Lunch at Kirkwood Elementary School in Coralville in 2013. (Brian Ray/The Gazette)
I am a retired school food service director and member of the Academy of Nutrition and Dietetics, the largest organization of nutrition professionals in the country. Every day we see the negative impact of poor nutrition on children. Prior to the COVID-19 pandemic, most children’s diets fell short of dietary recommendations for good health. Now more than ever, as our country recovers from the pandemic, the nutrition of our children must be a top priority. As Congress plans to reauthorize vital child nutrition programs, it is imperative to factor in lessons learned from the pandemic, when how to feed children when schools were closed became critical.
The recently introduced Universal School Meals Program Act would permanently allow every school-age child to have school meals at no charge. There is a direct correlation between well-nourished and fit children and academic success. School meals provide the nutrition children need to be successful in school. Academic success results in more students being prepared for skilled jobs in science, technology, business and industry, and other emerging fields.
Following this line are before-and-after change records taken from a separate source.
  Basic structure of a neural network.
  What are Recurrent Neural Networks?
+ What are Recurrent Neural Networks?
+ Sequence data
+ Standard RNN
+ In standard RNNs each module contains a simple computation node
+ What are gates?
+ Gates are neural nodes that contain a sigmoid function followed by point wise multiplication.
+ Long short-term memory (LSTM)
In an April 2021 diet quality report released by researchers at Tufts University, results showed “diet quality for foods from schools improved significantly, especially after 2010, and equitably across subgroups; by 2017-2018, food consumed at schools had the highest quality, followed by food from grocery stores, other sources, worksites, and restaurants.” When children do not have access to healthy meals, hunger and malnutrition can take a toll on children’s overall health, mental well-being, and school success. Since the early days of the pandemic, the U.S. Department of Agriculture allowed school nutrition programs to provide meals at no charge to all public school students; this guidance has been extended through the 2021-22 school year. Making this a permanent change would be a game changer for millions of children and families from across the country.
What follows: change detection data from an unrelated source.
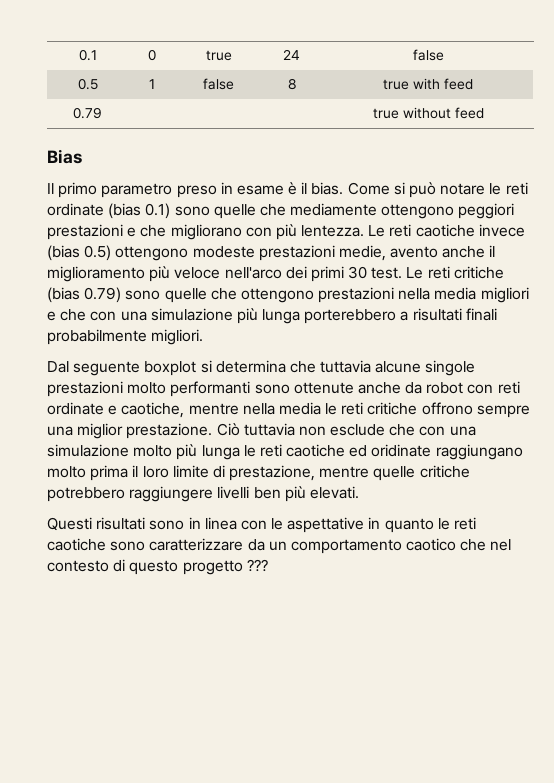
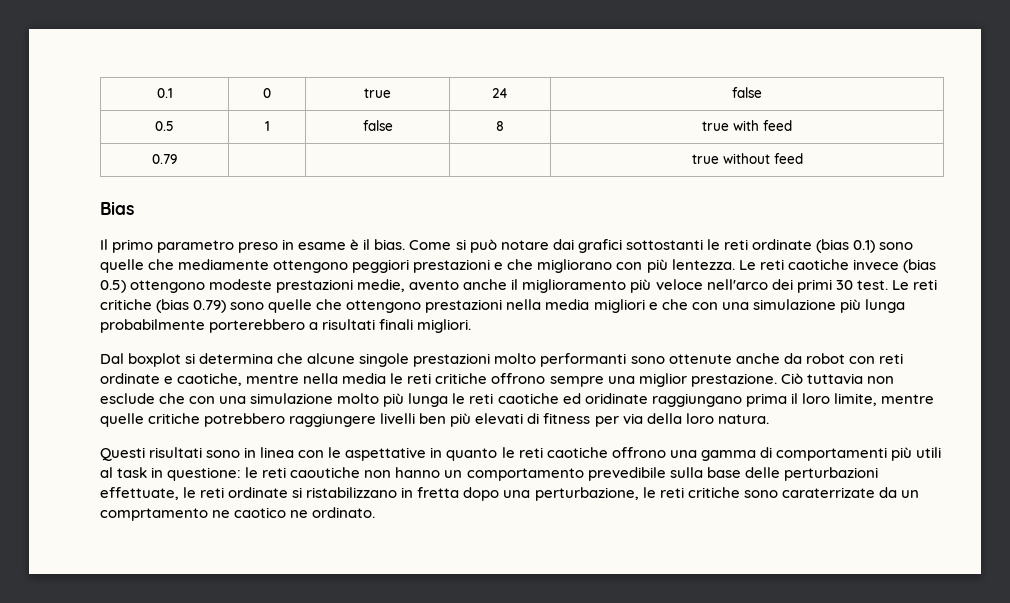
- Come si può notare le reti ordinate (bias 0.1) sono quelle che mediamente ottengono peggiori prestazioni e che migliorano con più lentezza.
+ Come si può notare dai grafici sottostanti le reti ordinate (bias 0.1) sono quelle che mediamente ottengono peggiori prestazioni e che migliorano con più lentezza.
- Le reti critiche (bias 0.79) sono quelle che ottengono prestazioni nella media migliori e che con una simulazione più lunga porterebbero a risultati finali probabilmente migliori.
+ Le reti critiche (bias 0.79) sono quelle che ottengono prestazioni nella media migliori e che con una simulazione più lunga probabilmente porterebbero a risultati finali migliori.
- Dal seguente boxplot si determina che tuttavia alcune singole prestazioni molto performanti sono ottenute anche da robot con reti ordinate e caotiche, mentre nella media le reti critiche offrono sempre una miglior prestazione.
+ Dal boxplot si determina che alcune singole prestazioni molto performanti sono ottenute anche da robot con reti ordinate e caotiche, mentre nella media le reti critiche offrono sempre una miglior prestazione.
- Ciò tuttavia non esclude che con una simulazione molto più lunga le reti caotiche ed oridinate raggiungano molto prima il loro limite di prestazione, mentre quelle critiche potrebbero raggiungere livelli ben più elevati.
+ Ciò tuttavia non esclude che con una simulazione molto più lunga le reti caotiche ed oridinate raggiungano prima il loro limite, mentre quelle critiche potrebbero raggiungere livelli ben più elevati di fitness per via della loro natura.
- Questi risultati sono in linea con le aspettative in quanto le reti caotiche sono caratterizzare da un comportamento caotico che nel contesto di questo progetto ???
+ Questi risultati sono in linea con le aspettative in quanto le reti caotiche offrono una gamma di comportamenti più utili al task in questione: le reti caoutiche non hanno un comportamento prevedibile sulla base delle perturbazioni effettuate, le reti ordinate si ristabilizzano in fretta dopo una perturbazione, le reti critiche sono caraterrizate da un comprtamento ne caotico ne ordinato.

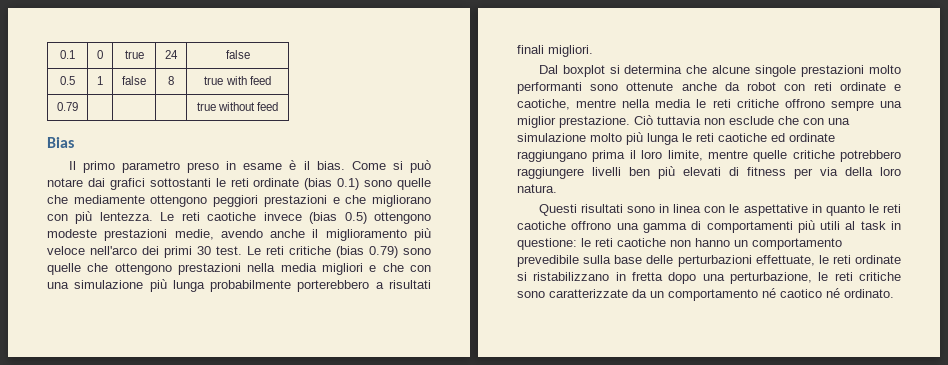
- Le reti caotiche invece (bias 0.5) ottengono modeste prestazioni medie, avento anche il miglioramento più veloce nell'arco dei primi 30 test.
+ Le reti caotiche invece (bias 0.5) ottengono modeste prestazioni medie, avendo anche il miglioramento più veloce nell'arco dei primi 30 test.
- Ciò tuttavia non esclude che con una simulazione molto più lunga le reti caotiche ed oridinate raggiungano prima il loro limite, mentre quelle critiche potrebbero raggiungere livelli ben più elevati di fitness per via della loro natura.
+ Ciò tuttavia non esclude che con una simulazione molto più lunga le reti caotiche ed ordinate raggiungano prima il loro limite, mentre quelle critiche potrebbero raggiungere livelli ben più elevati di fitness per via della loro natura.
- Questi risultati sono in linea con le aspettative in quanto le reti caotiche offrono una gamma di comportamenti più utili al task in questione: le reti caoutiche non hanno un comportamento prevedibile sulla base delle perturbazioni effettuate, le reti ordinate si ristabilizzano in fretta dopo una perturbazione, le reti critiche sono caraterrizate da un comprtamento ne caotico ne ordinato.
+ Questi risultati sono in linea con le aspettative in quanto le reti caotiche offrono una gamma di comportamenti più utili al task in questione: le reti caotiche non hanno un comportamento prevedibile sulla base delle perturbazioni effettuate, le reti ordinate si ristabilizzano in fretta dopo una perturbazione, le reti critiche sono caratterizzate da un comportamento né caotico né ordinato.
Increased school meal participation is a win-win for all by not only providing high quality nutritious school meals for children but also stimulating the economy. Increased participation benefits the food industry from local farmers and growers to food production, food technology and manufacturing, sales, marketing and distribution all of which create more high paying, skilled jobs. More job opportunities are also created in school nutrition, be it production or food service management. As a retired school food service director, the rate of pay for our entry level positions was well above the minimum wage and our full-time positions, defined as 30 hours per week, included benefits. Also, as more children participate in the program, school production and service facilities will be improved which stimulates food service equipment manufacturing while additionally creating more jobs in facility engineering and construction.
Finally, when I retired seven years ago, our program had thousands of dollars of school meal debt. A universal school meal program eliminates unpaid school meal debt, now being reported by 75 percent of U.S. school districts, and ends the practice of either providing an alternate meal or refusing meals to students with unpaid meal charges.
Investing in school nutrition programs is more important than ever. As stated, the benefits of the Universal School Meals Program Act are many: permanently providing healthy meals and snacks to all school-age children at no charge regardless of income; eliminating school meal debt and strengthening local economies, business and industry. Now is absolutely the time to invest in nutrition and put healthy school meals within easy reach for all children in order to safeguard their health and ensure academic success.
Let your member of Congress know you support healthy school meals for all!
Diane Duncan-Goldsmith retired after 25 years as director of food service for the Iowa City Community School District for 25 years. She also is a former registered dietitian.